Regret Induces Rapid Learning from Experience-based Decisions: A Model-based Facial Expression Analysis Approach

Haines, N., Rass, O., Shin, Y.-W., Busemeyer, J. R., Brown, J. W., O’Donnell, B. F. & Ahn, W.-Y. 2019. bioRxiv


Regret-an emotion comprised of both a counterfactual, cognitive component and a negative, affective component-is one of the most commonly experienced emotions involved in decision making. For example, people often behave such that their decisions minimize potential regret and therefore maximize subjective pleasure. Importantly, functional accounts of emotion suggest that the experience and future expectation of regret should promote goal-oriented behavioral change. While many studies have confirmed the functional role of regret, the cognitive-emotional mechanisms through which regret facilitates behavioral change remain unclear.

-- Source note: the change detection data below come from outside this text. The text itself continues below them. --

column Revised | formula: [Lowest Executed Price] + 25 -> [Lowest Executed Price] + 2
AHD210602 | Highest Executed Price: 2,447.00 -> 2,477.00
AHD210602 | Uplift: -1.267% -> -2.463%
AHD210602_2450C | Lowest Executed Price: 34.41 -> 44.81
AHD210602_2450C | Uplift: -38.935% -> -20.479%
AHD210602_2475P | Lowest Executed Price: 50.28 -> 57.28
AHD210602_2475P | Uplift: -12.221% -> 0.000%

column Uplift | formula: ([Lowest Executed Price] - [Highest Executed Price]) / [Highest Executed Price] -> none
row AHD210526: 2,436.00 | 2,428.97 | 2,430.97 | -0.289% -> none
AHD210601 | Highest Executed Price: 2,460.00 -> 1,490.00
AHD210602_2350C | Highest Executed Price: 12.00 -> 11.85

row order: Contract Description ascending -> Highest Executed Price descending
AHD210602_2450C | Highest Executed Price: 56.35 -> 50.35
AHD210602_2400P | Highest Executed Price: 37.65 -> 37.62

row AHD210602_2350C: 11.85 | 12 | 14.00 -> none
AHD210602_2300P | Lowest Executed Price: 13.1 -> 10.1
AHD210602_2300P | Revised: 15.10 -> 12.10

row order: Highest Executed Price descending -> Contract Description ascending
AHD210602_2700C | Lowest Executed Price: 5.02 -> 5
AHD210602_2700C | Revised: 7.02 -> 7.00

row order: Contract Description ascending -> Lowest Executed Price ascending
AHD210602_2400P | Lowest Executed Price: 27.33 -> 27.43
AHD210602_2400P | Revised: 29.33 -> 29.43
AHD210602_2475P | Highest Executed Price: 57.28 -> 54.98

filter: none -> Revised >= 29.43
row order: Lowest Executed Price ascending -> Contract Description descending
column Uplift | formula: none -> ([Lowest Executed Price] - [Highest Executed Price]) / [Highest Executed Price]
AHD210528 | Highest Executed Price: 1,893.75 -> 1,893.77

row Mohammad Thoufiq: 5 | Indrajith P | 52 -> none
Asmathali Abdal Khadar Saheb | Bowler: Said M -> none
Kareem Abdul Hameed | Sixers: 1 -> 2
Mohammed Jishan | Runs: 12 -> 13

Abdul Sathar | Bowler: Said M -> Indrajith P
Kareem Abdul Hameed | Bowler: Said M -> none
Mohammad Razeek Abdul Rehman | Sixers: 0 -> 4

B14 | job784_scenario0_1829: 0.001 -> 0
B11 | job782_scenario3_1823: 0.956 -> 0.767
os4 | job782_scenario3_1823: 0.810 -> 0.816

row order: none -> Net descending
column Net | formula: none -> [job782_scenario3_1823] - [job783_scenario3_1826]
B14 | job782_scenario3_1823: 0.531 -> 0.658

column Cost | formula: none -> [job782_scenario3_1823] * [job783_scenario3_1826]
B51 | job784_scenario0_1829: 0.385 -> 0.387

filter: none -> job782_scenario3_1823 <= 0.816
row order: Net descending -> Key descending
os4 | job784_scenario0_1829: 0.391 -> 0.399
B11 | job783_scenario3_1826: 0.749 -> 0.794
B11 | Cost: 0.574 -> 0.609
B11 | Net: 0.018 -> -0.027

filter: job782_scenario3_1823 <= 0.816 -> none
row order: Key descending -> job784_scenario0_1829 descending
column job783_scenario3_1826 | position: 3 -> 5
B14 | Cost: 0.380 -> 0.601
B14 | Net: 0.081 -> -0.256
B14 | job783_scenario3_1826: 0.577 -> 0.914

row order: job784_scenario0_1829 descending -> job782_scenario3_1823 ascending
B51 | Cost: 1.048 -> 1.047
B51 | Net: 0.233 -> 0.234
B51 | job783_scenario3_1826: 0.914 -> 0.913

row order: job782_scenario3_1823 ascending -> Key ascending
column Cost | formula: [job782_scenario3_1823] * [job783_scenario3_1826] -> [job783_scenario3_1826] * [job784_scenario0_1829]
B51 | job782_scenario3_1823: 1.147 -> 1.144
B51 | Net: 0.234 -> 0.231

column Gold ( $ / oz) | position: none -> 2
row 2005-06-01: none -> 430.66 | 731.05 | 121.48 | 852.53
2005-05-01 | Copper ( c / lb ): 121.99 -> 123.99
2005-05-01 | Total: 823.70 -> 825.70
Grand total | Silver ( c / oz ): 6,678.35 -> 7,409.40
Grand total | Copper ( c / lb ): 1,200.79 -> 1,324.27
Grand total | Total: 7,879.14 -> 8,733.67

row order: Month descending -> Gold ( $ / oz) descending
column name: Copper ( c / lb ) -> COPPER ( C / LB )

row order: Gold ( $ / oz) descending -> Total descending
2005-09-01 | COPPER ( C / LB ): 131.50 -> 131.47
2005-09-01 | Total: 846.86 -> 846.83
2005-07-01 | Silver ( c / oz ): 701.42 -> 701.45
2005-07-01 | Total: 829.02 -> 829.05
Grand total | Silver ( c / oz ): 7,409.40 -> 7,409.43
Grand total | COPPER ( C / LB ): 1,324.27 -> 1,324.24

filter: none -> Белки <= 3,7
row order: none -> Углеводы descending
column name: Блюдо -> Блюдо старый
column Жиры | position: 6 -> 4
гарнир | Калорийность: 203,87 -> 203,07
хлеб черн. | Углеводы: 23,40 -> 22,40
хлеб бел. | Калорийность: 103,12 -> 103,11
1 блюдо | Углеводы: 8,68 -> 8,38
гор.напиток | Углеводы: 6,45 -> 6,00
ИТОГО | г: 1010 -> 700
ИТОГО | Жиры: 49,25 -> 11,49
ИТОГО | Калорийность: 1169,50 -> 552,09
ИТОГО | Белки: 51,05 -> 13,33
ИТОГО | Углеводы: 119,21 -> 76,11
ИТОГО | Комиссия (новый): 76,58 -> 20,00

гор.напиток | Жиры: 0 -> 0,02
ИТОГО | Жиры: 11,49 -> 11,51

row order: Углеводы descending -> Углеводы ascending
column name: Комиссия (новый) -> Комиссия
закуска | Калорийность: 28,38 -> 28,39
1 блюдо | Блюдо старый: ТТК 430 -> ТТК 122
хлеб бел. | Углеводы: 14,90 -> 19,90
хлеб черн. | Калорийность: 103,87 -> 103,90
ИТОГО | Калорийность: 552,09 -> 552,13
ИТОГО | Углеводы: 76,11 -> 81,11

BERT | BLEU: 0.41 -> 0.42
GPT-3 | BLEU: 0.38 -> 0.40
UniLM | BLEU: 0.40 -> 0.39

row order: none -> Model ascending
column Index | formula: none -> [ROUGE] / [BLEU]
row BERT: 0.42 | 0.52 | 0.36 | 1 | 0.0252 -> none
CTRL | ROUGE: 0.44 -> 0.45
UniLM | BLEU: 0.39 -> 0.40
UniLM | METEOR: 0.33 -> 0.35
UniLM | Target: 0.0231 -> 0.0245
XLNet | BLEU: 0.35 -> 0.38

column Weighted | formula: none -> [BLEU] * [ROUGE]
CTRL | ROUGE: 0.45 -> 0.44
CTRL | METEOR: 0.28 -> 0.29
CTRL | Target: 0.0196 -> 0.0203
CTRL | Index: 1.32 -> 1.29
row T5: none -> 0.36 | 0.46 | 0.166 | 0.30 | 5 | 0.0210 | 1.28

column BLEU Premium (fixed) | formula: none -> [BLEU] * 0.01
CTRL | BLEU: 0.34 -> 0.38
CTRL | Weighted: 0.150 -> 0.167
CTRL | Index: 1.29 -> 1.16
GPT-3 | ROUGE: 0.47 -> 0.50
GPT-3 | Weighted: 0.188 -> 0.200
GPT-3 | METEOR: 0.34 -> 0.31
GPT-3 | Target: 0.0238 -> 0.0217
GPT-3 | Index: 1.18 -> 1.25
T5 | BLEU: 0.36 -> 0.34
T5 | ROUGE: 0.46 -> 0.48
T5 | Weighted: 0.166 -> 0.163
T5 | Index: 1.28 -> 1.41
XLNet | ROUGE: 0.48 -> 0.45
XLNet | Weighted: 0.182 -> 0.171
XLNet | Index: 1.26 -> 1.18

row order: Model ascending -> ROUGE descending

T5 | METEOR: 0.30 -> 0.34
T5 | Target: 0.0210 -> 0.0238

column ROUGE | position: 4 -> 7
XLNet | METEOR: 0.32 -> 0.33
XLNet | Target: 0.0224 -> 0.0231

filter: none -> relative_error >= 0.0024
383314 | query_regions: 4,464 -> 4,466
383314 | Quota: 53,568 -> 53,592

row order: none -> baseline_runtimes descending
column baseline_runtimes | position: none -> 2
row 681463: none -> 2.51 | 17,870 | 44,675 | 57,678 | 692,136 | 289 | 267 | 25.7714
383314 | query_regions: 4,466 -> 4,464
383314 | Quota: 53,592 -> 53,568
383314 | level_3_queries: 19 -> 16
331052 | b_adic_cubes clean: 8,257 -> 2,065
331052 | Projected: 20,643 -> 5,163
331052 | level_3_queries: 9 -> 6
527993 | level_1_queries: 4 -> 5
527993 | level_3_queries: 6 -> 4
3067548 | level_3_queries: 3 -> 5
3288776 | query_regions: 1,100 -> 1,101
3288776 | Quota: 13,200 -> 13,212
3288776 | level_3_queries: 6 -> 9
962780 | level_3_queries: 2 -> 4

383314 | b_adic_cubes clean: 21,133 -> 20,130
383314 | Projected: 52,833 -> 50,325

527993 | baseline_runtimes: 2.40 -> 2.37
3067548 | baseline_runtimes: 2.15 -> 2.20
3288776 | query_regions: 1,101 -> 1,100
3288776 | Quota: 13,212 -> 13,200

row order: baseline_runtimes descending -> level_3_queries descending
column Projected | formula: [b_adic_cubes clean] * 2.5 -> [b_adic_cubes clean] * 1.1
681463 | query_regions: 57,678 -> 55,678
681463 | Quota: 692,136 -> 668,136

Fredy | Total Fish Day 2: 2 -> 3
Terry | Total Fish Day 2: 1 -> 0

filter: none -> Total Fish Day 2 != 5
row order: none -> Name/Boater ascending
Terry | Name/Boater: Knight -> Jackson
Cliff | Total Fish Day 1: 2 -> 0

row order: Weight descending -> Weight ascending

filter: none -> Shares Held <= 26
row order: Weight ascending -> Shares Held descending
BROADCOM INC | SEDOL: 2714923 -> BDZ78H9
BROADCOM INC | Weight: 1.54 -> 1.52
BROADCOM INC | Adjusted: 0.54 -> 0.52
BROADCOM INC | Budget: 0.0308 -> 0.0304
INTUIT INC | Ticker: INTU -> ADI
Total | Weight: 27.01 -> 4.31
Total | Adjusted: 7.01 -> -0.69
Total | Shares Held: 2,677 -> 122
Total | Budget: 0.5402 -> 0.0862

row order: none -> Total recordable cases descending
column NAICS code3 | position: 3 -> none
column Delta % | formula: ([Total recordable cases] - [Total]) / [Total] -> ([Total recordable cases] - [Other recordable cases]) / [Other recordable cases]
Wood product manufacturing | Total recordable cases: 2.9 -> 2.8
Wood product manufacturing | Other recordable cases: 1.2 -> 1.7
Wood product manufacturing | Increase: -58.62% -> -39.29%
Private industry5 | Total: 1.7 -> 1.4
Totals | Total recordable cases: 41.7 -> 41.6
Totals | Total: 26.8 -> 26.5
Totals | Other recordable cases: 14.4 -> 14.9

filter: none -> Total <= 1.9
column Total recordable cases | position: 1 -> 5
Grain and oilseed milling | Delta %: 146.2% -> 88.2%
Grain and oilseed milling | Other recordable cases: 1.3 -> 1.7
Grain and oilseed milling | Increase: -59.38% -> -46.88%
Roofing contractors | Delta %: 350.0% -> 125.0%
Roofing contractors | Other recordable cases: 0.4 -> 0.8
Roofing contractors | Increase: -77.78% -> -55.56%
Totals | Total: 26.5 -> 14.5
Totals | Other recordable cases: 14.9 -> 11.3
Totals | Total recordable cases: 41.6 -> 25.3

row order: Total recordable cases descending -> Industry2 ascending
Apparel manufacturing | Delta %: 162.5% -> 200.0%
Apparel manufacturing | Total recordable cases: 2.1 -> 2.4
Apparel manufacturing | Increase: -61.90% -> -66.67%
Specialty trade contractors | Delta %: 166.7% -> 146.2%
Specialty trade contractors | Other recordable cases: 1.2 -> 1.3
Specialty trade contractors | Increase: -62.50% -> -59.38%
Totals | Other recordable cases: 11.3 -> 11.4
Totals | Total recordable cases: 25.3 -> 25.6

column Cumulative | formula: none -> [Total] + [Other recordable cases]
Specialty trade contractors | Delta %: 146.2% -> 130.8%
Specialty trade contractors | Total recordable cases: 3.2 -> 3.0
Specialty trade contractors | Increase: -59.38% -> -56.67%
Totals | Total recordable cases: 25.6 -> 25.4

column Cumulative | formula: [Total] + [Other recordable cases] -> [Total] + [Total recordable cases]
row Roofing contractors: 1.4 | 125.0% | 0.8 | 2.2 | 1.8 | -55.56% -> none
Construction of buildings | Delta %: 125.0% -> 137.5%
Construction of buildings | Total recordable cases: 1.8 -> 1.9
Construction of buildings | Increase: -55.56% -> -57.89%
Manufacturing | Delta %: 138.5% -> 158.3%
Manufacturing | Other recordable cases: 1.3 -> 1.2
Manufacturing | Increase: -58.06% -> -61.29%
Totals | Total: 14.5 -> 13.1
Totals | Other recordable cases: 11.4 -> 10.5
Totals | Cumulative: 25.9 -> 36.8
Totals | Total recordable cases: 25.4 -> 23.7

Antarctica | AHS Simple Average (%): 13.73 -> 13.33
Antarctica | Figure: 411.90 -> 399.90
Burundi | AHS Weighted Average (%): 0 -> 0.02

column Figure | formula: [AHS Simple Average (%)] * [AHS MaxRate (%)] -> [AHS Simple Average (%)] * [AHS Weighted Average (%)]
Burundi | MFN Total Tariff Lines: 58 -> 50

We hypothesize that a greater negative affective state accompanying the counterfactual component of regret will potentiate learning, value, and/or exploration of potential options-all of which could lead to behavioral change. Because prior studies on regret-driven decision making have focused almost exclusively on description-based paradigms, the potential role of learning from regret through experience is underexplored. Here, we leverage computational, emotion-driven models of decision making to determine the role of regret in risky decision making. Further, we use computer-vision to detect positive and negative affect (valence) intensity from subjects’ faces in response to feedback, which was entered as direct input into each model to determine whether valence affects learning, valuation, or exploration/exploitation. Using multiple model comparison methods, we found that: (1) people weight regret by its expectedness when making experience-based decisions, and (2) people learn more rapidly as they experience increasingly intense negative affect. Our findings support functional accounts of regret and demonstrate the potential for model-based facial expression analysis to enhance our understanding of cognition-emotion interactions.